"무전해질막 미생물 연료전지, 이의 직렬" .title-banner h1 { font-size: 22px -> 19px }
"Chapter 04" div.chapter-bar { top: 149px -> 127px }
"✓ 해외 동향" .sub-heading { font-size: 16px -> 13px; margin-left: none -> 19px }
--
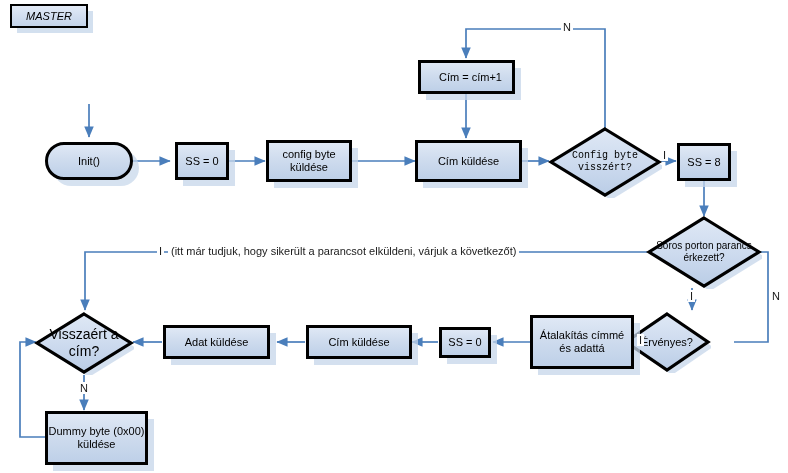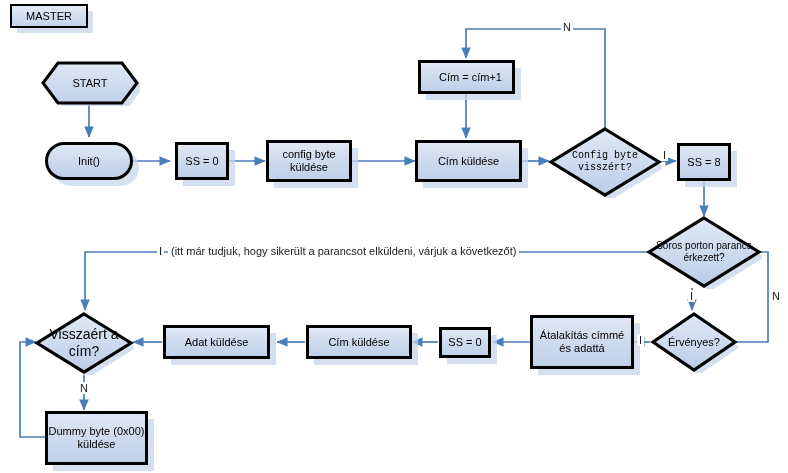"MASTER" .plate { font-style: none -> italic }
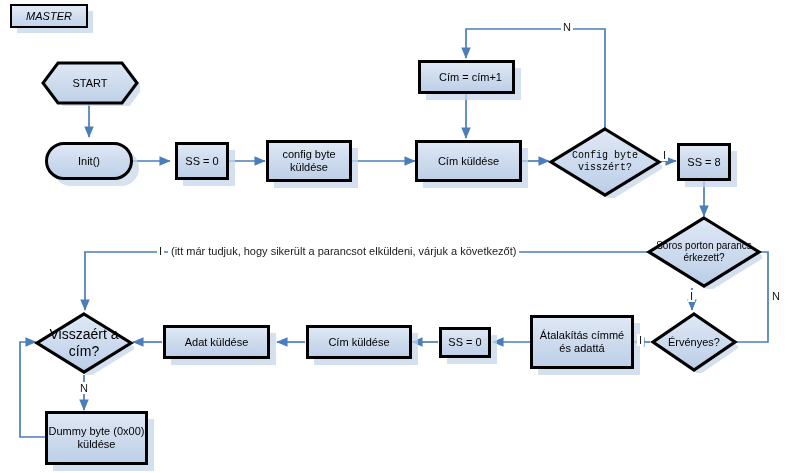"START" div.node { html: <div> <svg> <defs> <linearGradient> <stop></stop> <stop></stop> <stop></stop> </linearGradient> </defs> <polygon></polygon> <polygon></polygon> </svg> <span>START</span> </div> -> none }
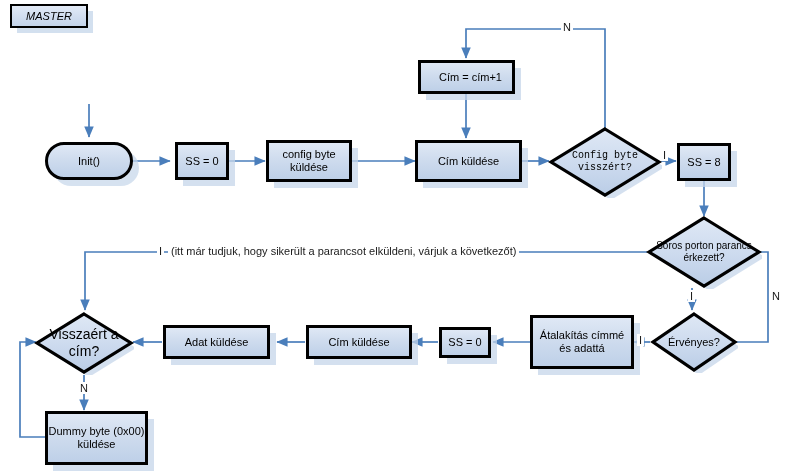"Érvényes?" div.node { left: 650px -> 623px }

▶ The problem
Please return the data above exactly as it stands from the line with "html: <div> <svg>" to the line with "left: 650px ->", keeping both of those lines but none of the pictures.

▶ Answer section
"START" div.node { html: <div> <svg> <defs> <linearGradient> <stop></stop> <stop></stop> <stop></stop> </linearGradient> </defs> <polygon></polygon> <polygon></polygon> </svg> <span>START</span> </div> -> none }
"Érvényes?" div.node { left: 650px -> 623px }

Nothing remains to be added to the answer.